- Work order -
All of the data below should be repeated exactly. Pictures should not be included.

- Dataset -
-- Opening Marker --

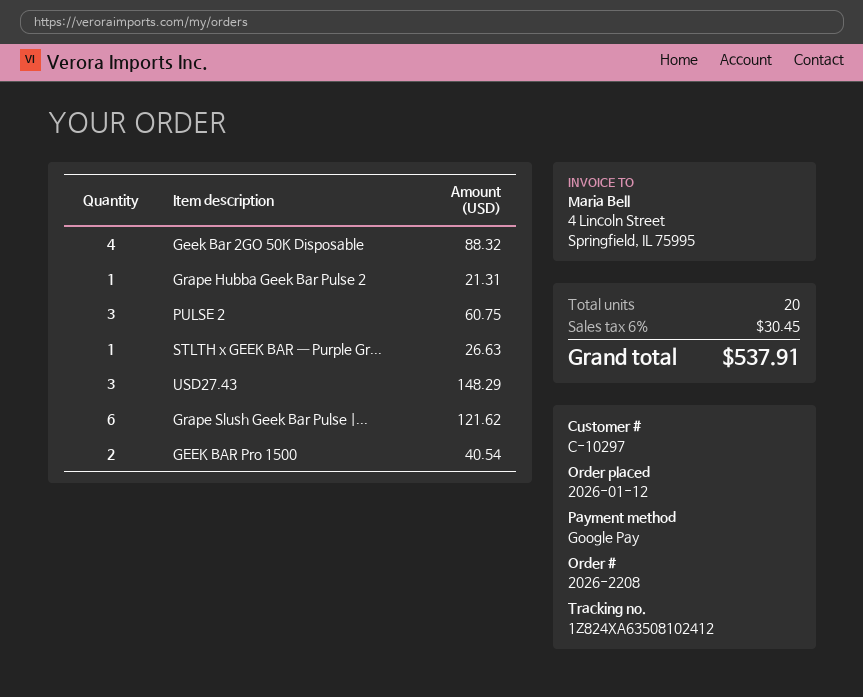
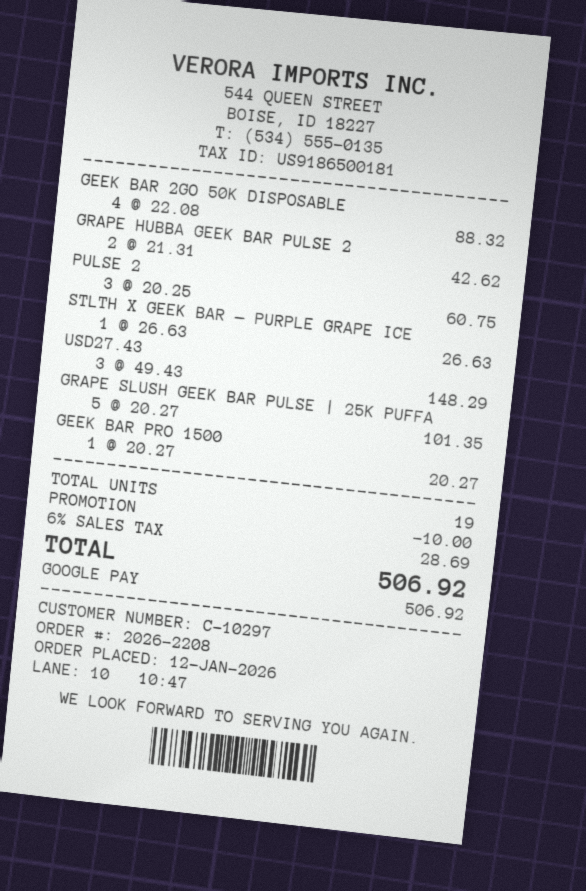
Grape Hubba Geek Bar Pulse 2: 1 for 21.31 -> 2 for 42.62
Grape Slush Geek Bar Pulse |...: 6 for 121.62 -> 5 for 101.35
GEEK BAR Pro 1500: 2 for 40.54 -> 1 for 20.27
total quantity: 20 -> 19
discount: none -> 10.00
tax: 6% = 30.45 -> 6% = 28.69
total: 537.91 -> 506.92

-- Closing Marker --

- Result of the exercise -
Grape Hubba Geek Bar Pulse 2: 1 for 21.31 -> 2 for 42.62
Grape Slush Geek Bar Pulse |...: 6 for 121.62 -> 5 for 101.35
GEEK BAR Pro 1500: 2 for 40.54 -> 1 for 20.27
total quantity: 20 -> 19
discount: none -> 10.00
tax: 6% = 30.45 -> 6% = 28.69
total: 537.91 -> 506.92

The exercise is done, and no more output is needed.